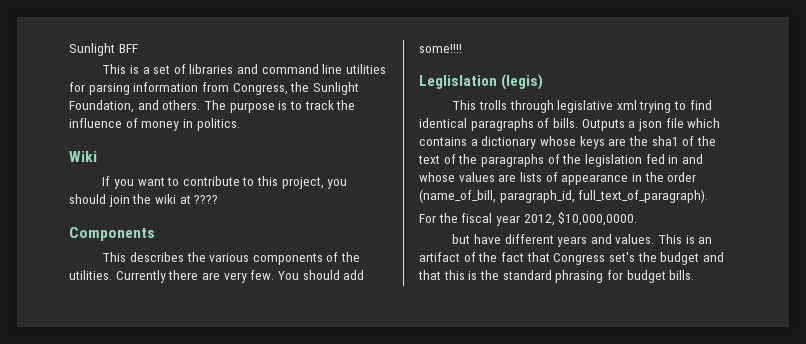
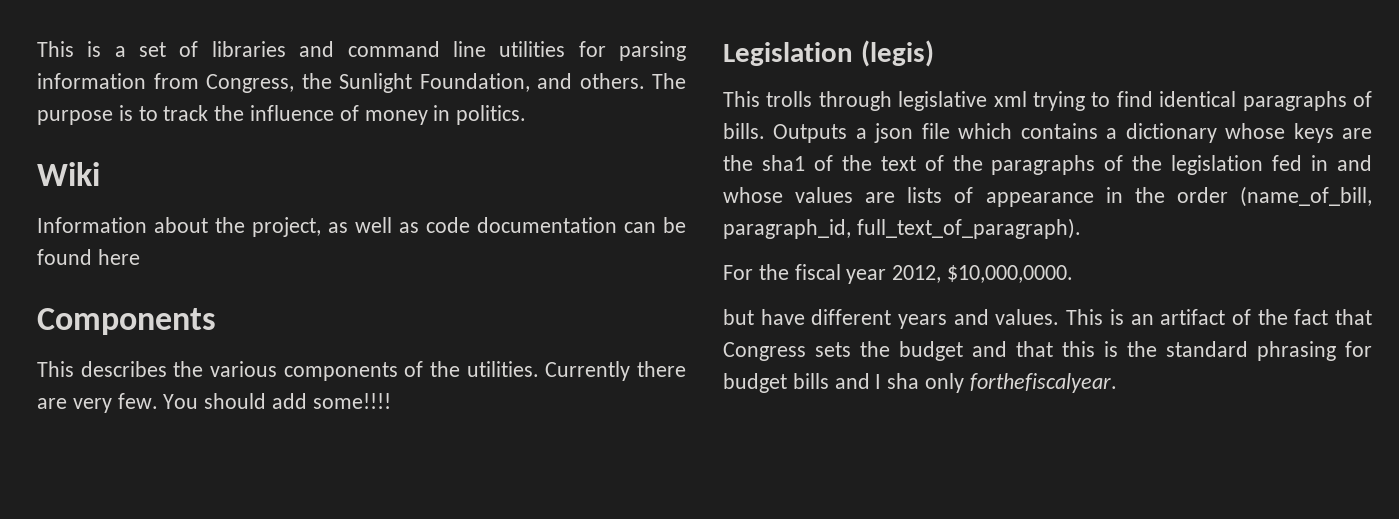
[69,43,138,56] Sunlight BFF // -> (37, 49) none
[102,176,348,189] [69,194,219,207] If you want to contribute to this project, you should join the wiki at ???? -> [37,217,686,237] [37,249,140,265] Information about the project, as well as code documentation can be found here
[419,75,497,89] Leglislation -> [723,42,853,66] Legislation
[608,252,635,262] set's -> [815,342,851,357] sets
[669,270,695,280] bills. -> [792,373,1117,393] bills and I sha only forthefiscalyear.

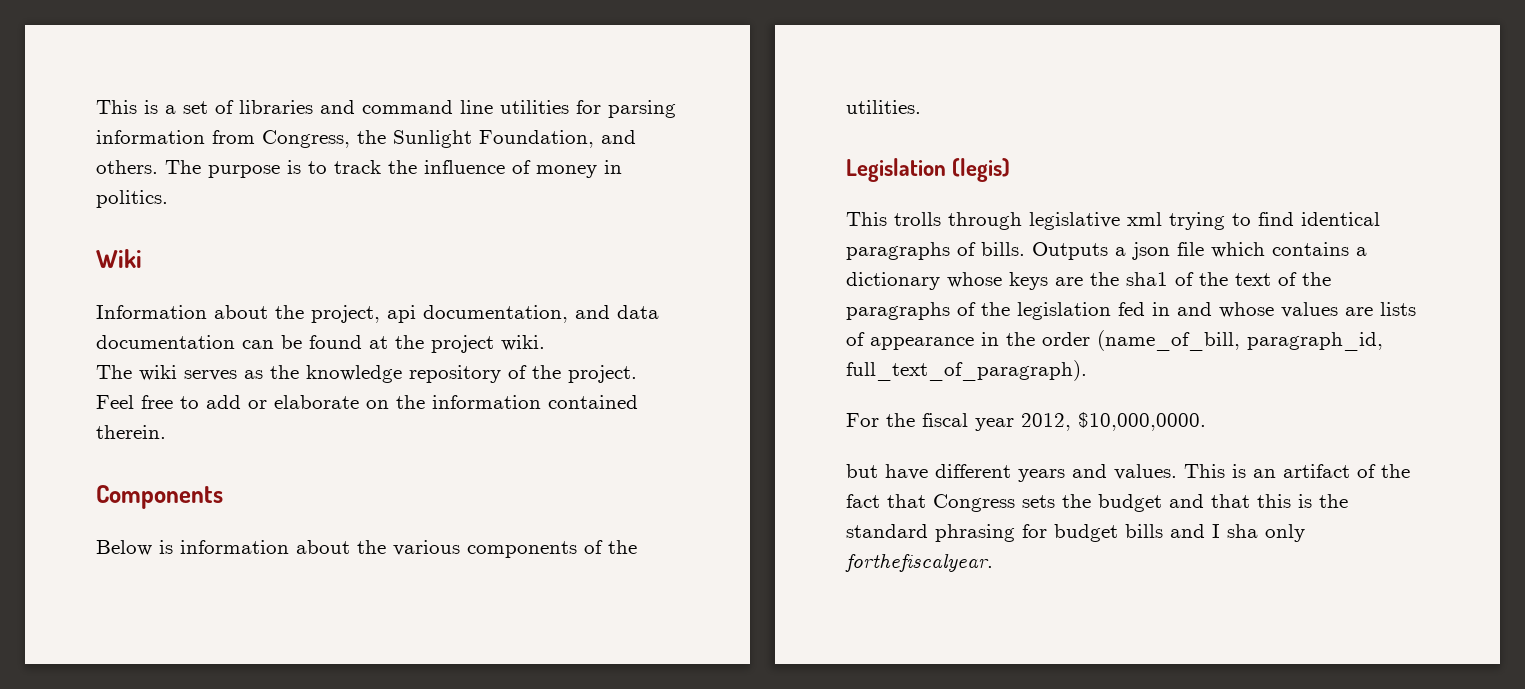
[328,217,686,233] [37,249,140,265] [37,308,216,335] [37,361,167,377] as well as code documentation can be found here // Components // This describes -> [387,305,659,323] [96,335,545,353] [96,365,637,383] [96,395,638,409] [96,425,166,439] [96,485,223,509] [96,540,350,556] api documentation, and data documentation can be found at the project wiki. // The wiki serves as the knowledge repository of the project. Feel free to add or elaborate on the information contained therein. // Components // Below is information about
[545,361,686,381] [37,393,391,413] Currently there are very few. You should add some!!!! -> (921, 107) none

------------------------

Exercise requirements:
From the material above, output every line exactly as written, dropping any picture.

Result:
[69,43,138,56] Sunlight BFF // -> (37, 49) none
[102,176,348,189] [69,194,219,207] If you want to contribute to this project, you should join the wiki at ???? -> [37,217,686,237] [37,249,140,265] Information about the project, as well as code documentation can be found here
[419,75,497,89] Leglislation -> [723,42,853,66] Legislation
[608,252,635,262] set's -> [815,342,851,357] sets
[669,270,695,280] bills. -> [792,373,1117,393] bills and I sha only forthefiscalyear.

[328,217,686,233] [37,249,140,265] [37,308,216,335] [37,361,167,377] as well as code documentation can be found here // Components // This describes -> [387,305,659,323] [96,335,545,353] [96,365,637,383] [96,395,638,409] [96,425,166,439] [96,485,223,509] [96,540,350,556] api documentation, and data documentation can be found at the project wiki. // The wiki serves as the knowledge repository of the project. Feel free to add or elaborate on the information contained therein. // Components // Below is information about
[545,361,686,381] [37,393,391,413] Currently there are very few. You should add some!!!! -> (921, 107) none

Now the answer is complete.